--- Input material Enclosed Below ---
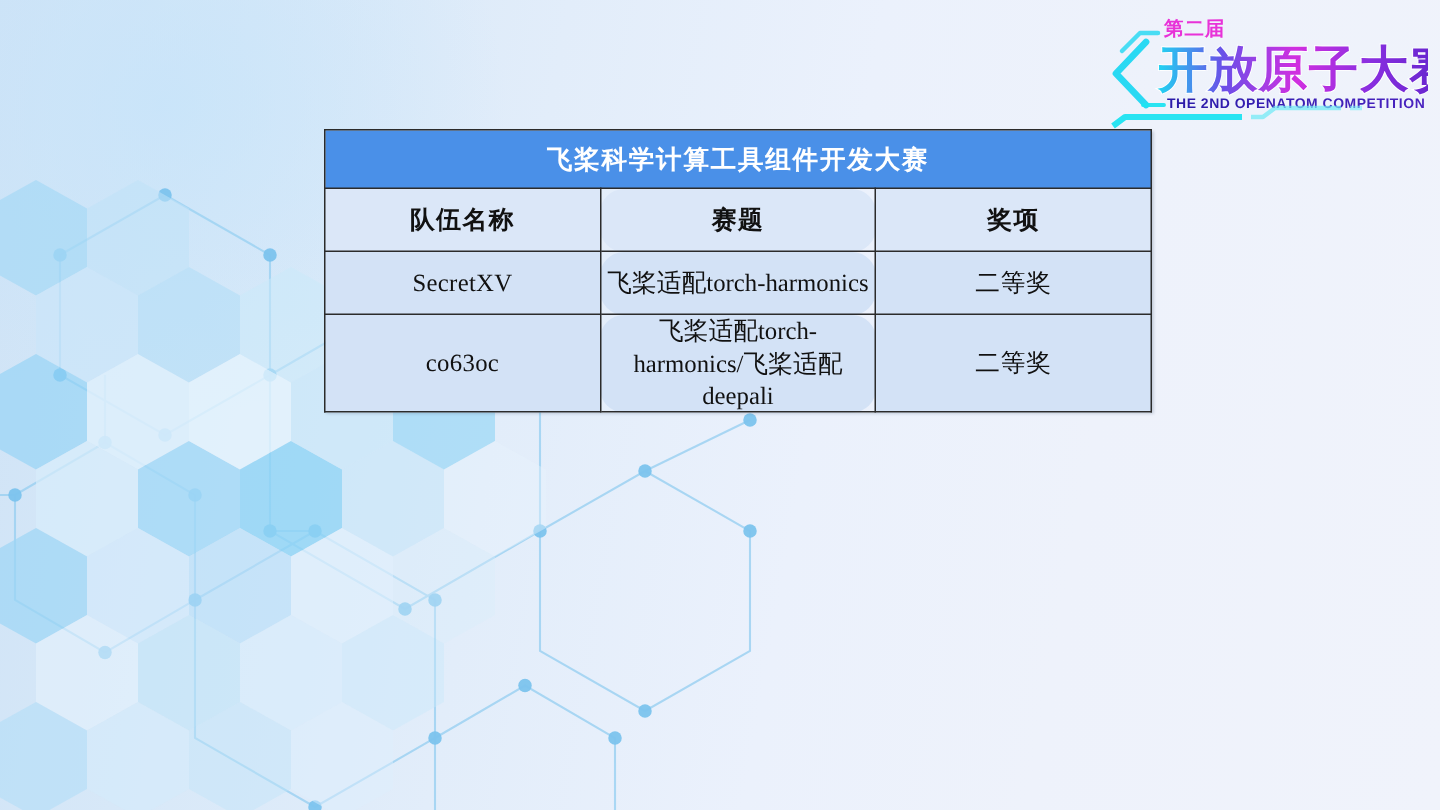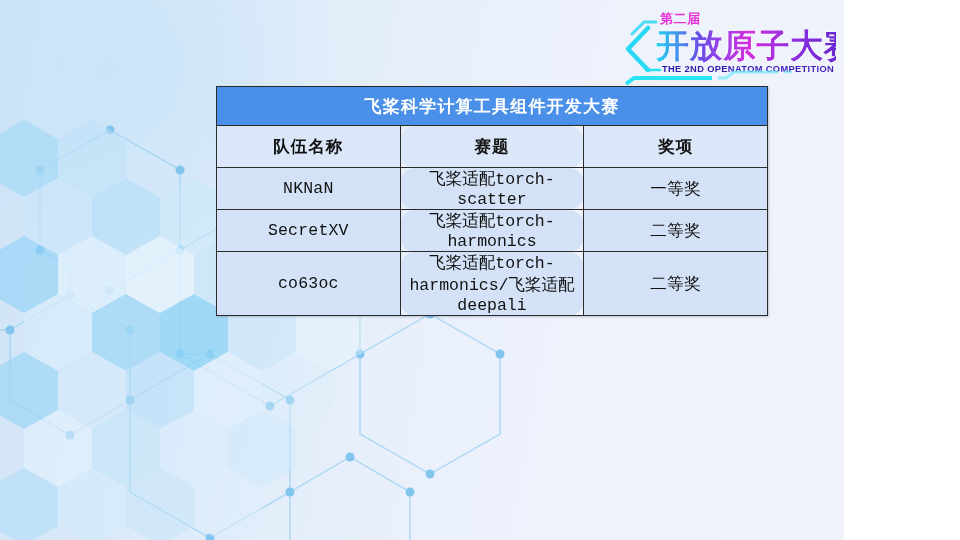--- a/index.html
+++ b/index.html
@@ -15,7 +15,7 @@
 
   #slide {
     position: relative;
-    width: 844px;
+    width: 960px;
     height: 540px;
     background: linear-gradient(100deg,
         #cfe3f6 0%,

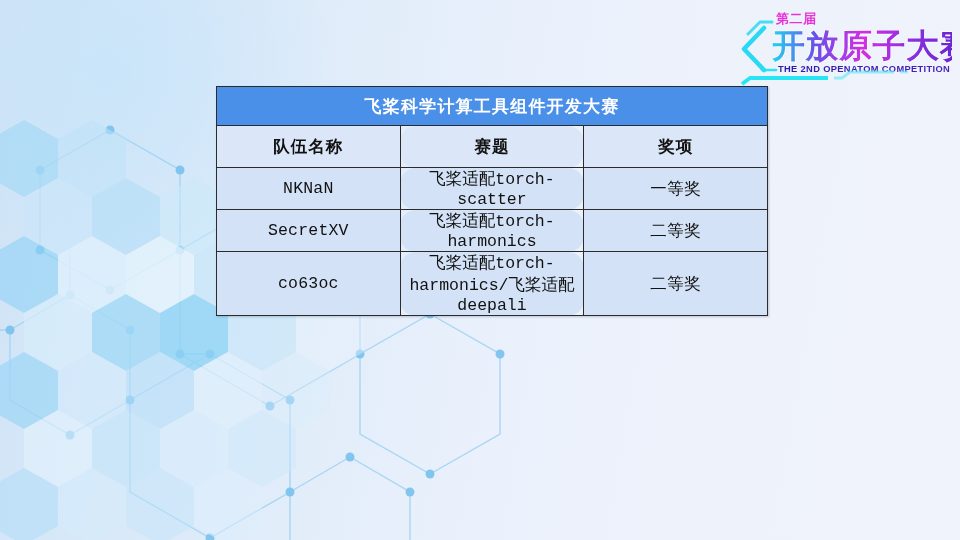--- a/index.html
+++ b/index.html
@@ -84,7 +84,7 @@
     vertical-align: middle;
     color: #111111;
     font-size: 16.5px;
-    font-family: Liberation Mono, monospace;
+    font-family: Liberation Serif, serif;
     background: #d3e2f6;
   }
   tr.title-row td {

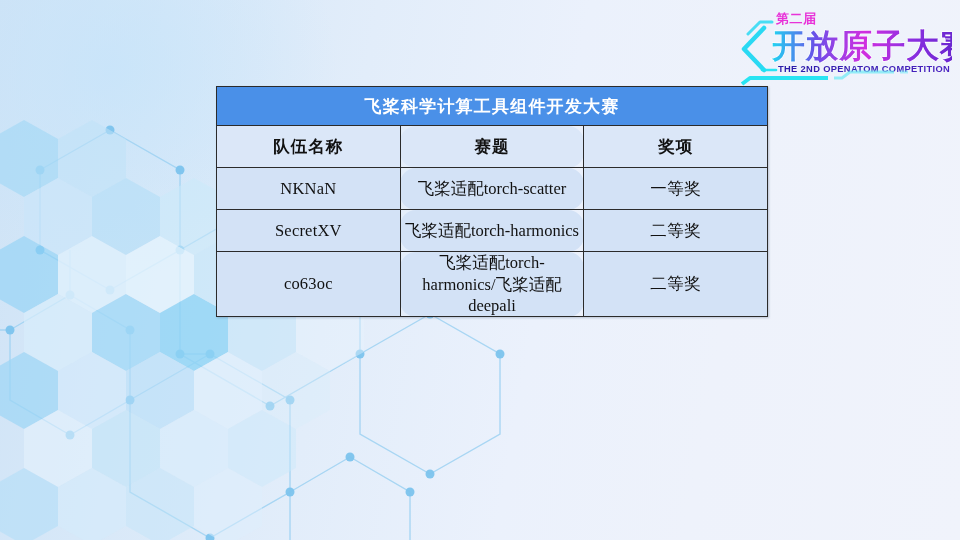--- a/index.html
+++ b/index.html
@@ -251,11 +251,6 @@
         </tr>
 
         <tr>
-          <td class="col-team latin">NKNaN</td>
-          <td class="col-topic topic-cell">飞桨适配torch-scatter</td>
-          <td class="col-prize">一等奖</td>
-        </tr>
-        <tr>
           <td class="col-team latin">SecretXV</td>
           <td class="col-topic topic-cell">飞桨适配torch-harmonics</td>
           <td class="col-prize">二等奖</td>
--- End of Enclosed Input material ---
#### Required work:
Without changing a word, transcribe all of the data and omit its images.

#### Written response:
--- a/index.html
+++ b/index.html
@@ -15,7 +15,7 @@
 
   #slide {
     position: relative;
-    width: 844px;
+    width: 960px;
     height: 540px;
     background: linear-gradient(100deg,
         #cfe3f6 0%,

--- a/index.html
+++ b/index.html
@@ -84,7 +84,7 @@
     vertical-align: middle;
     color: #111111;
     font-size: 16.5px;
-    font-family: Liberation Mono, monospace;
+    font-family: Liberation Serif, serif;
     background: #d3e2f6;
   }
   tr.title-row td {

--- a/index.html
+++ b/index.html
@@ -251,11 +251,6 @@
         </tr>
 
         <tr>
-          <td class="col-team latin">NKNaN</td>
-          <td class="col-topic topic-cell">飞桨适配torch-scatter</td>
-          <td class="col-prize">一等奖</td>
-        </tr>
-        <tr>
           <td class="col-team latin">SecretXV</td>
           <td class="col-topic topic-cell">飞桨适配torch-harmonics</td>
           <td class="col-prize">二等奖</td>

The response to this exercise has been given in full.